By Charles Tessier and Kendal Broadie, 4/1/2007

Over the past 4 years, we have developed a genetic model of Fragile X Syndrome in that best-characterized genetic workhorse system; the fruit fly Drosophila. We previously generated mutant animals lacking or over-expressing the Drosophila Fragile X protein, dFMRP, and demonstrated that mutant animals manifest the characteristic hallmarks of the disease including both neuronal and behavioral defects. An exciting hypothesis suggests that FMRP may be regulated downstream of signaling via metabotropic glutamate receptors (mGluRs). The mGluR theory suggests that FMRP functions to limit neuronal activity in response to these receptors.

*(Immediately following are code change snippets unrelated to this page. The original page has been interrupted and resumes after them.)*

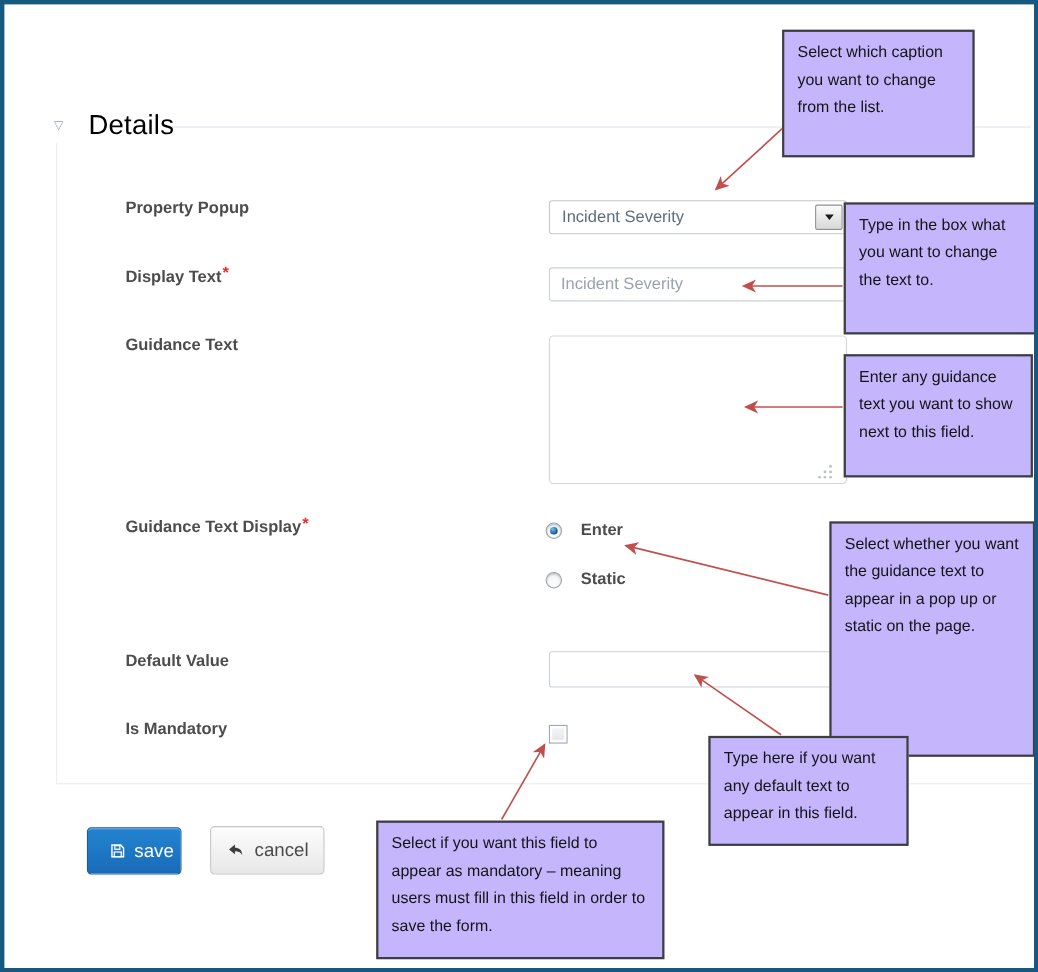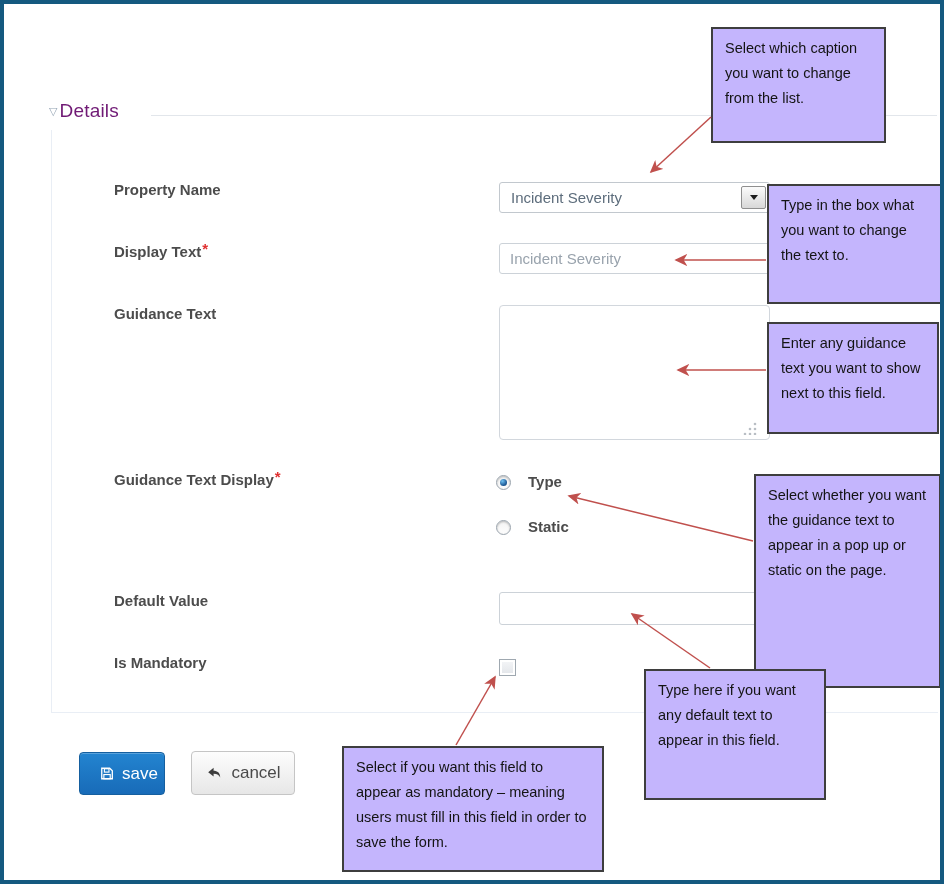--- a/index.html
+++ b/index.html
@@ -4,21 +4,21 @@
 <style>
   html,body{margin:0;padding:0;background:#fff;}
   .page{
     position:relative;width:944px;height:884px;box-sizing:border-box;
     border:4px solid #15597f;background:#ffffff;overflow:hidden;
     font-family:"Liberation Sans",sans-serif;
   }
   
   .details-header{position:absolute;left:45px;top:96px;display:flex;align-items:center;z-index:3;}
   .collapse-tri{font-size:11px;color:#93a3b3;margin-right:2px;line-height:1;cursor:pointer;}
-  .details-title{font-size:19px;color:#701a75;letter-spacing:.2px;}
+  .details-title{font-size:25px;color:#000000;letter-spacing:.2px;margin-left:21px;}
   .details-rule{position:absolute;left:147px;top:111px;width:786px;height:1px;background:#e2e6eb;z-index:1;}
   .panel{position:absolute;left:47px;top:126px;width:886px;height:582px;
     border-left:1px solid #e9eef5;border-bottom:1px solid #e9eef5;z-index:0;}
   
   .f-label{position:absolute;left:110px;font-size:15px;font-weight:bold;color:#4c4c4c;z-index:3;}
   .req{color:#e03131;font-weight:bold;position:relative;top:-3px;margin-left:1px;}
   
   .select-box{position:absolute;left:495px;top:178px;width:271px;height:31px;background:#fff;
     border:1px solid #c2c8ce;border-radius:3px;box-sizing:border-box;z-index:3;cursor:pointer;}
   .select-text{position:absolute;left:11px;top:6px;font-size:15px;color:#5d6d7c;}
@@ -53,39 +53,39 @@
     border:1px solid #155f9f;box-shadow:inset 0 1px 0 rgba(255,255,255,.25);padding-left:20px;}
   .btn-cancel{left:187px;top:747px;width:104px;height:44px;color:#4a4a4a;
     background:linear-gradient(#fdfdfd,#e7e7e7);border:1px solid #c5c5c5;}
   
   .callout{position:absolute;background:#c4b5fd;border:2px solid #3e3e3e;box-sizing:border-box;
     padding:7px 12px;font-size:14.5px;line-height:1.72;color:#141414;z-index:40;}
   .co-1{left:707px;top:23px;width:175px;height:116px;}
   .co-2{left:763px;top:180px;width:175px;height:120px;}
   .co-3{left:763px;top:318px;width:172px;height:112px;}
   .co-4{left:750px;top:470px;width:187px;height:214px;}
-  .co-5{left:640px;top:665px;width:182px;height:131px;}
+  .co-5{left:640px;top:665px;width:182px;height:100px;}
   .co-6{left:338px;top:742px;width:262px;height:126px;}
   
   .arrows{position:absolute;left:0;top:0;z-index:50;pointer-events:none;}
 </style>
 </head>
 <body>
 
 <div class="page">
 
   <div class="details-header">
     <span class="collapse-tri">▽</span>
     <span class="details-title">Details</span>
   </div>
   <div class="details-rule"></div>
   <div class="panel"></div>
 
   <div class="f-label" style="top:177px">
-    <span>Property Name</span>
+    <span>Property Popup</span>
   </div>
   <div class="select-box">
     <span class="select-text">Incident Severity</span>
     <span class="select-btn">
       <span class="tri-down"></span>
     </span>
   </div>
 
   <div class="f-label" style="top:239px">
     <span>Display Text</span><span class="req">*</span>
@@ -104,21 +104,21 @@
       <circle cx="7" cy="8" r="1.3"></circle>
         <circle cx="7" cy="13" r="1.3"></circle>
         <circle cx="2" cy="13" r="1.3"></circle>
     </g>
   </svg>
 
   <div class="f-label" style="top:467px">
     <span>Guidance Text Display</span><span class="req">*</span>
   </div>
   <div class="radio selected" style="left:492px;top:471px"></div>
-  <div class="radio-label" style="left:524px;top:469px">Type</div>
+  <div class="radio-label" style="left:524px;top:469px">Enter</div>
   <div class="radio" style="left:492px;top:516px"></div>
   <div class="radio-label" style="left:524px;top:514px">Static</div>
 
   <div class="f-label" style="top:588px">
     <span>Default Value</span>
   </div>
   <input class="text-input default-input" value="" style="">
 
   <div class="f-label" style="top:650px">
     <span>Is Mandatory</span>

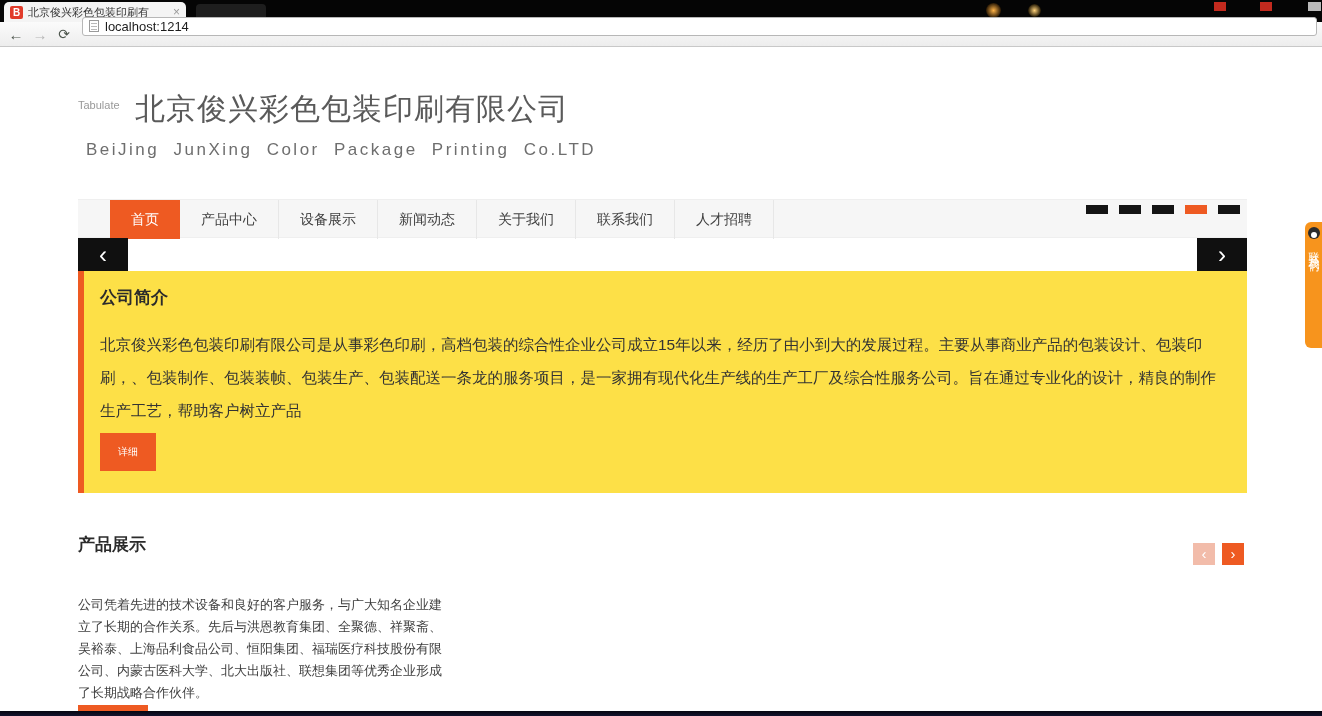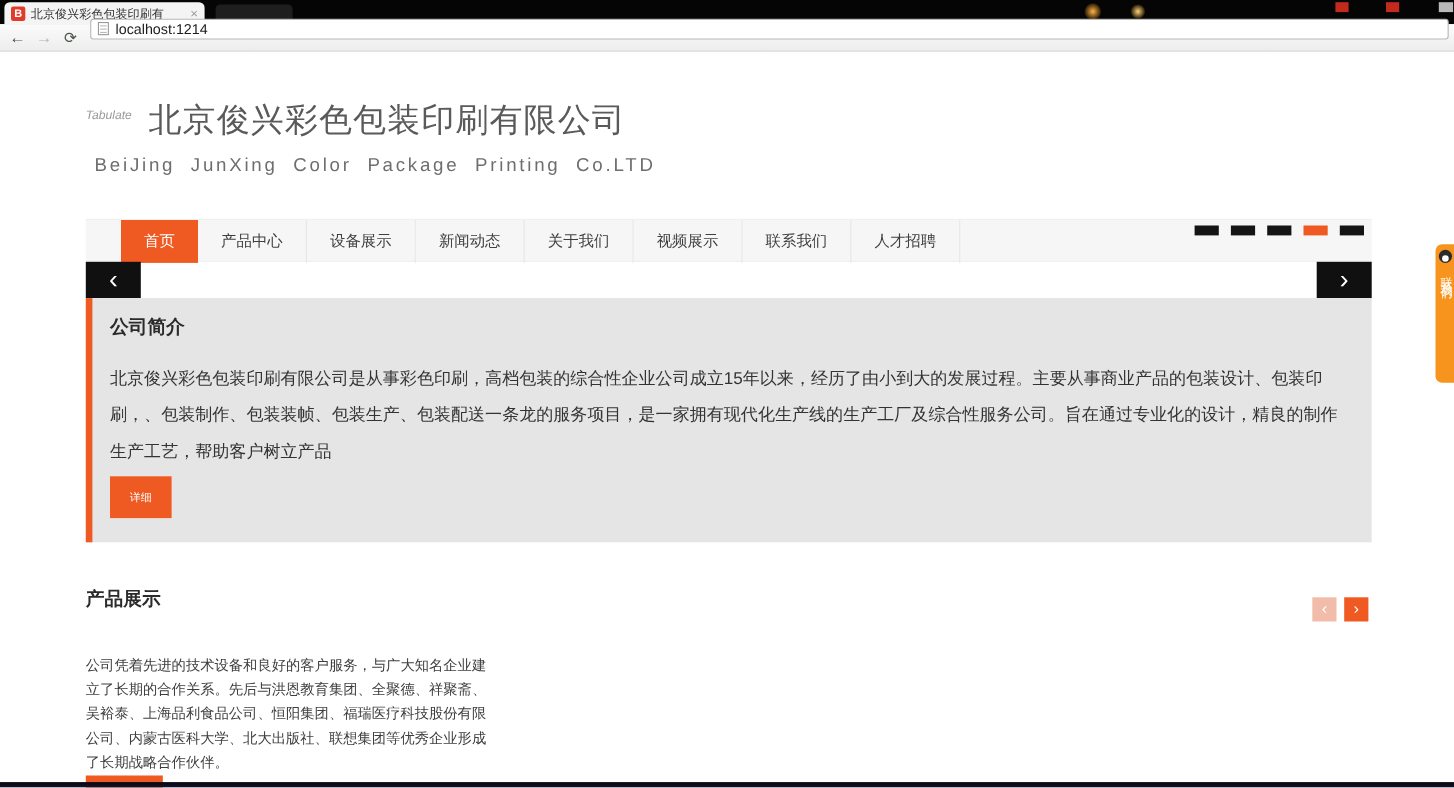--- a/index.html
+++ b/index.html
@@ -33,21 +33,21 @@
   .navbtn.reload { font-size:14px; }
   .urlbox { flex:1; height:19px; margin:0 5px 16px 6px; background:#fff; border:1px solid #b7b7b7;
             border-radius:3px; display:flex; align-items:center; padding:0 6px; }
   .page-ico { width:10px; height:12px; min-width:10px; border:1px solid #9a9a9a; background:#fff; position:relative; margin-right:6px; }
   .page-ico::before { content:""; position:absolute; left:1px; top:2px; width:6px; height:1px; background:#b9b9b9; box-shadow:0 3px 0 #b9b9b9, 0 6px 0 #b9b9b9; }
   .urltext { font-size:13px; color:#1c1c1c; }
 
   
   .page { position:absolute; top:47px; left:0; width:1322px; height:669px; background:#fff; }
 
-  .brand-small { position:absolute; left:78px; top:52px; font-size:11px; color:#999;font-style:italic; }
+  .brand-small { position:absolute; left:78px; top:52px; font-size:11px; color:#999; }
   .site-title { position:absolute; left:135px; top:42px; font-size:30px; color:#5a5a5a;
                 font-family:"Liberation Serif", serif; letter-spacing:1px; white-space:nowrap; }
   .site-sub { position:absolute; left:86px; top:93px; font-size:17px; color:#6e6e6e;
               letter-spacing:2.5px; word-spacing:7px; white-space:nowrap; }
 
   
   .mainnav { position:absolute; left:78px; top:152px; width:1169px; height:39px; background:#f6f6f6;
              display:flex; border:1px solid #efefef; border-left:none; border-right:none;padding-left:32px; }
   .nav-item { height:39px; line-height:38px; padding:0 21px; font-size:14px; color:#3f3f3f;
               border-right:1px solid #e7e7e7; cursor:pointer; white-space:nowrap; }
@@ -57,21 +57,21 @@
   .ind.active { background:var(--accent); }
 
   
   .car-arrow { position:absolute; top:191px; width:50px; height:33px; background:#101010; color:#fff;
                display:flex; align-items:center; justify-content:center; font-size:24px; line-height:0;
                cursor:pointer; font-weight:300; }
   .car-prev { left:78px; }
   .car-next { left:1197px; }
 
   
-  .intro { position:absolute; left:78px; top:224px; width:1169px; height:222px; background:#e5e5e5; }
+  .intro { position:absolute; left:78px; top:224px; width:1169px; height:222px; background:#fde047; }
   .intro::before { content:""; position:absolute; left:0; top:0; width:6px; height:222px; background:var(--accent); }
   .intro-title { position:absolute; left:22px; top:15px; font-size:17px; font-weight:bold; color:#2b2b2b; }
   .intro-body { position:absolute; left:22px; top:57px; width:1130px; font-size:15.5px; line-height:33px; color:#333; }
   .detail-btn { position:absolute; left:22px; top:162px; width:56px; height:38px; background:var(--accent);
                 color:#fff; font-size:10px; display:flex; align-items:center; justify-content:center; cursor:pointer; }
 
   
   .prod-title { position:absolute; left:78px; top:486px; font-size:17px; font-weight:bold; color:#2b2b2b; }
   .prod-arrow { position:absolute; top:496px; width:22px; height:22px; display:flex; align-items:center;
                 justify-content:center; color:#fff; font-size:15px; line-height:0; cursor:pointer; }
@@ -126,21 +126,20 @@
     <div class="brand-small">Tabulate</div>
     <div class="site-title">北京俊兴彩色包装印刷有限公司</div>
     <div class="site-sub">BeiJing JunXing Color Package Printing Co.LTD</div>
 
     <div class="mainnav">
       <div class="nav-item active">首页</div>
       <div class="nav-item">产品中心</div>
       <div class="nav-item">设备展示</div>
       <div class="nav-item">新闻动态</div>
       <div class="nav-item">关于我们</div>
-      <div class="nav-item">视频展示</div>
       <div class="nav-item">联系我们</div>
       <div class="nav-item">人才招聘</div>
       <div class="indicators">
         <span class="ind"></span>
         <span class="ind"></span>
         <span class="ind"></span>
         <span class="ind active"></span>
         <span class="ind"></span>
       </div>
     </div>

We are testing the mGluR theory by using animals that lack both dmGluRA and dFMRP. We are employing physiology and molecular tools to understand the roles of each protein in FXS. We are also using drugs that specifically block mGluR signaling to identify the convergence of these two pathways. This research may lead to new drugs that specifically target molecules involved in the disease and avoid those which may lead to unwanted side-effects.